→ WORK REQUEST:
Could you return, exactly as written, only the lines from the one holding "discount: 3% = 320.86 -> 3% = 338.83" through the final line of the records below?

(Change detection outputs)
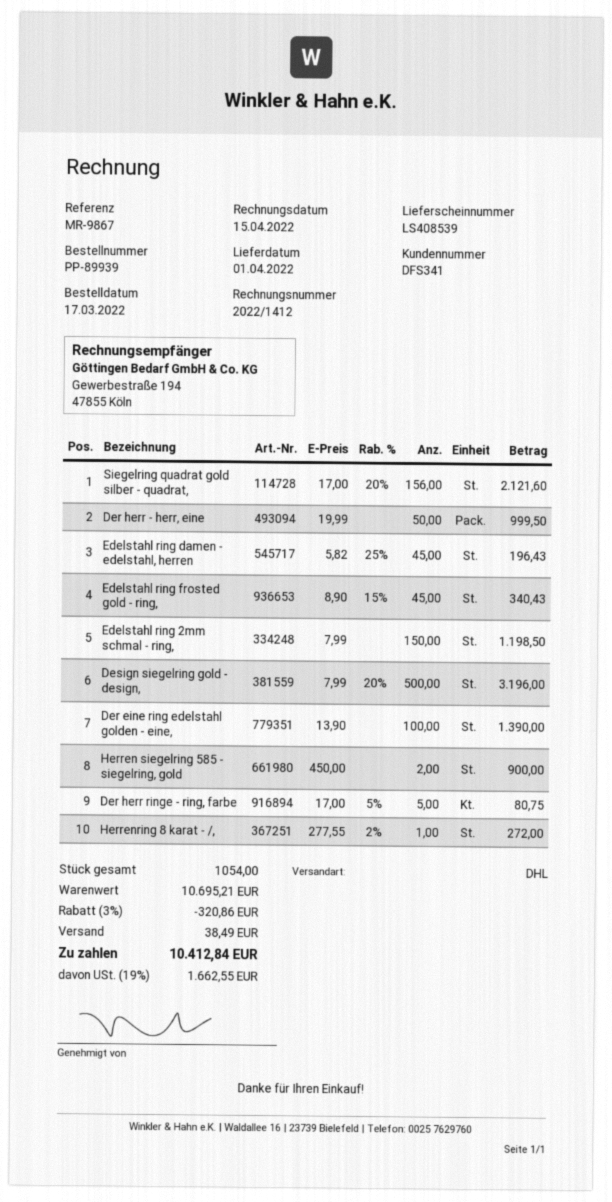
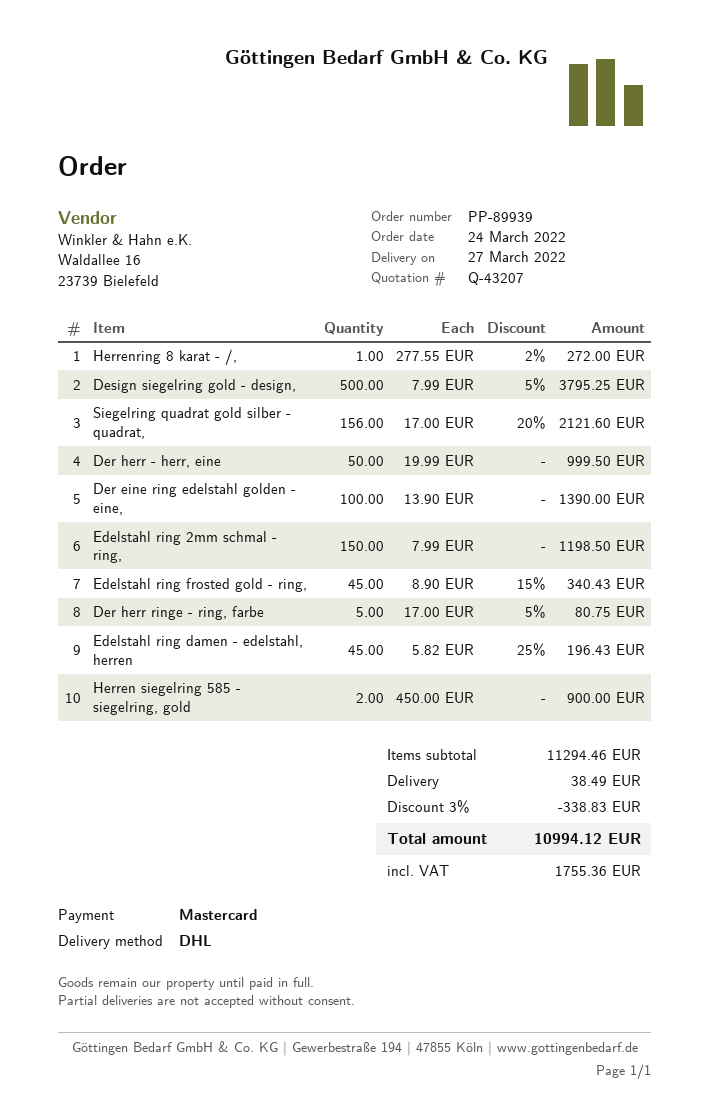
order date: 2022-03-17 -> 2022-03-24
delivery date: 2022-04-01 -> 2022-03-27
Design siegelring gold - design,: 500 x 7.99 - 20% = 3196.00 -> 500 x 7.99 - 5% = 3795.25
subtotal: 10695.21 -> 11294.46
discount: 3% = 320.86 -> 3% = 338.83
tax: 1662.55 -> 1755.36
total: 10412.84 -> 10994.12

→ THE COMPLETED TASK:
discount: 3% = 320.86 -> 3% = 338.83
tax: 1662.55 -> 1755.36
total: 10412.84 -> 10994.12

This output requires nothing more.